For patient-specific issues, like whether gonadal shielding is needed for a specific exam or procedure, one-on-one conversations (in person, over the phone, via email) are best.
“Patients want to make sure you’re not giving them a generalized answer. They want a response specific to their exact situation,” Caffrey says.
But you can get ahead and answer some of those concerns before they take a step in your clinic.
“Consider your website content,” she says. “Think about your social media content or what you’re saying at public meetings, conferences and events. For example, how well are you explaining this dramatic industry change to those who have heard that gonadal shielding has been a must for 70 years?
“How are you reaching the individual or individuals of concern?” she adds.
That’s the beauty of being an editor at HPS’s “Ask the Experts” website.
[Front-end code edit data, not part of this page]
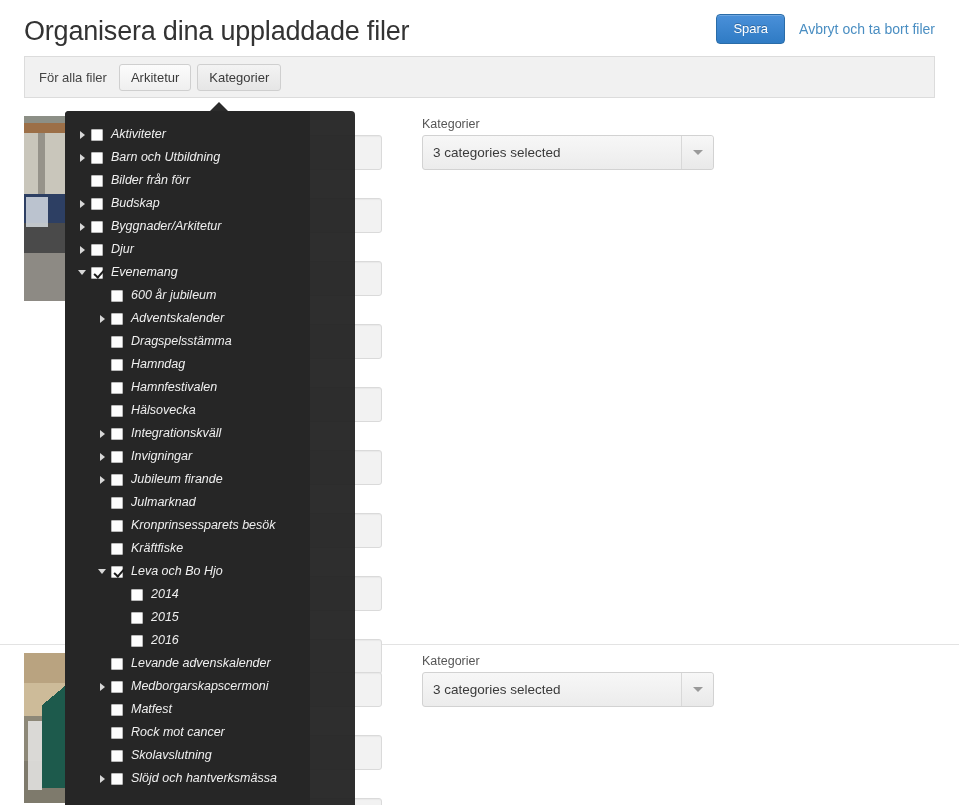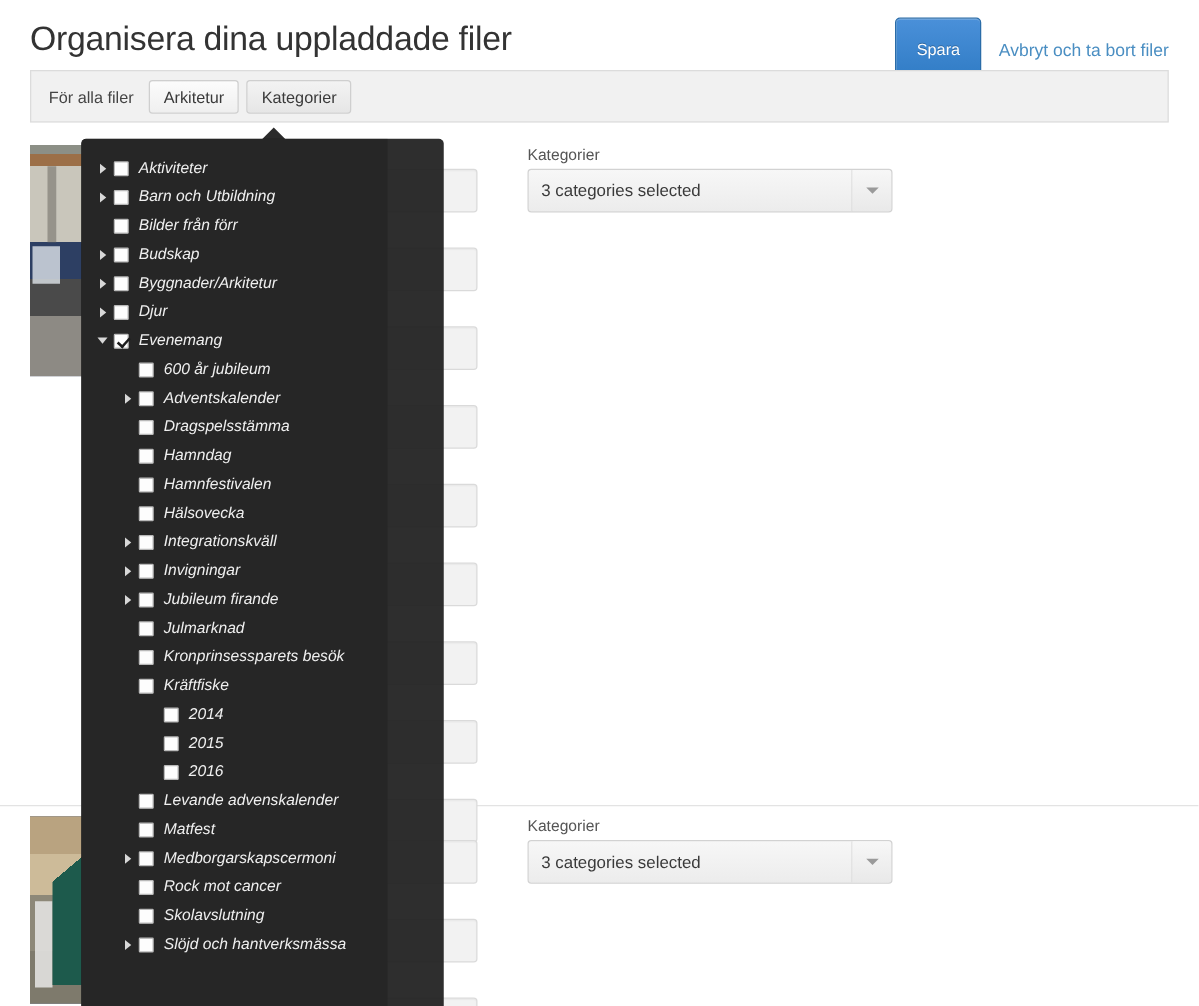"Spara" .btn-primary { padding: 18px 16px -> 7px 16px }
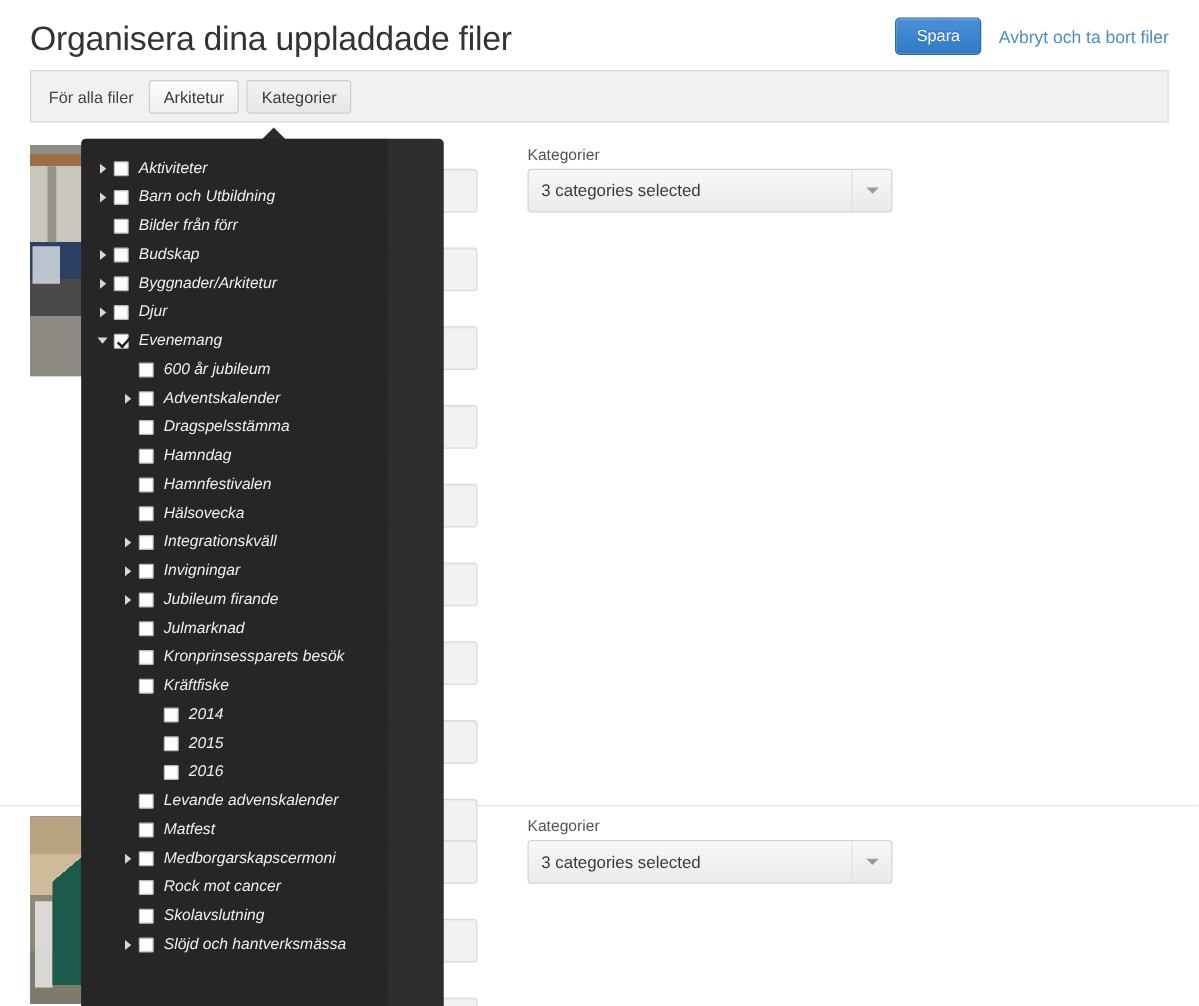"Leva och Bo Hjo" div.tree-item { html: none -> <div> <span> <span></span> </span> <span></span> <span>Leva och Bo Hjo</span> </div> }
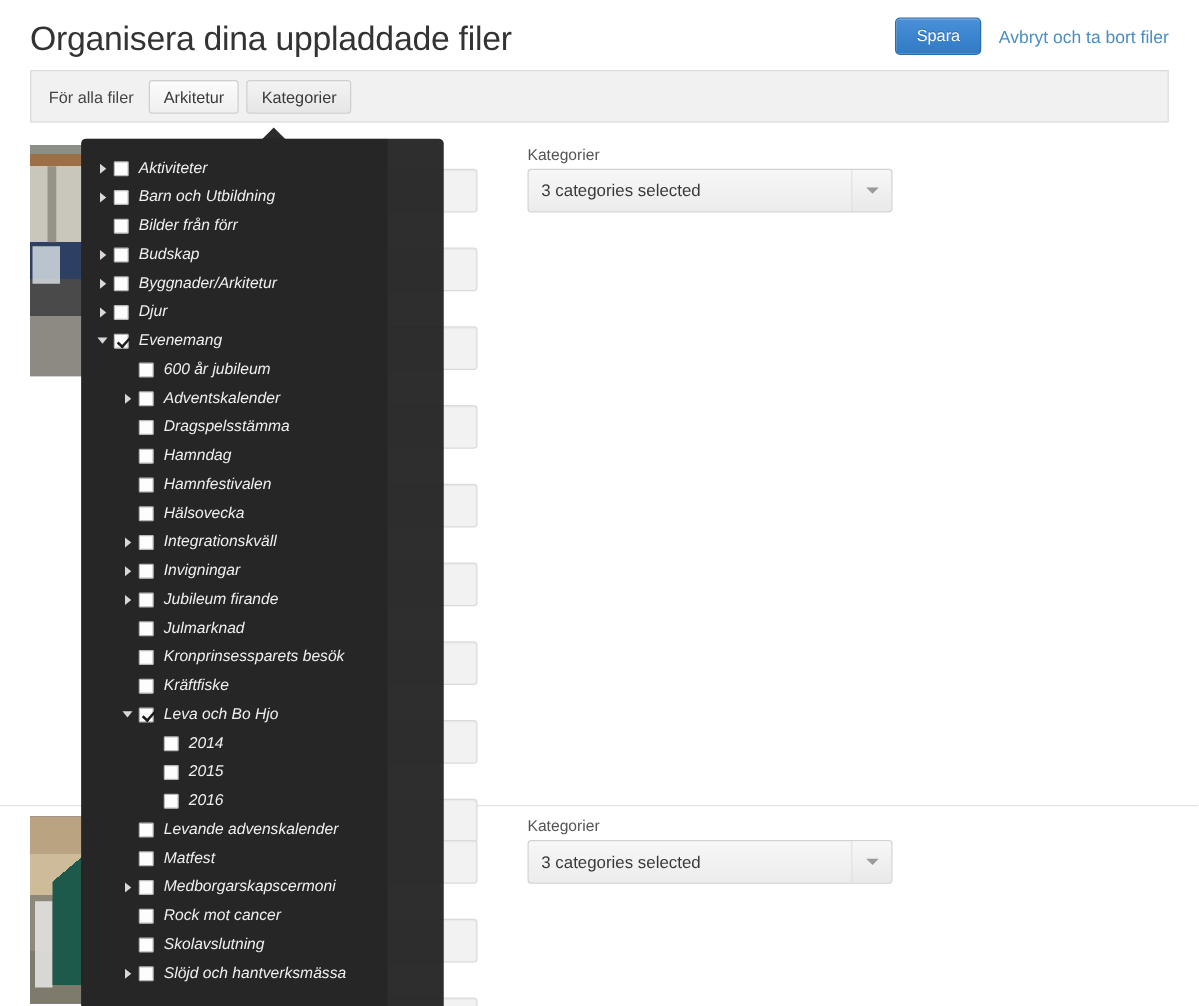"Matfest" div.tree-item { order: before "Medborgarskapscermoni" -> after "Medborgarskapscermoni" }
It has taught her many of the communicative skills outlined here: empathy, listening, educating, never persuading.
“This is one of my outlets for helping get the right message out across the right platform,” she says.
Why Managing Patient Communication Matters
Research has shown a direct link between how well CHPs communicate with their patients and their health outcomes.
Better patient communication improves patient adherence, readmission rates, mortality rates, malpractice risk, and reduced cost per case.
Improved communication between CHPs and patients also enhances job satisfaction and reputation while reducing medical errors and patient safety events.
The best part is better communication does not necessitate more time or additional costs from CHPs.
It requires critical self-analysis and implementing four key steps, all of which underscore what Caffrey says is the most important thing for patients to know: We see you. We hear you. We understand you and accept you, and we’re here for you.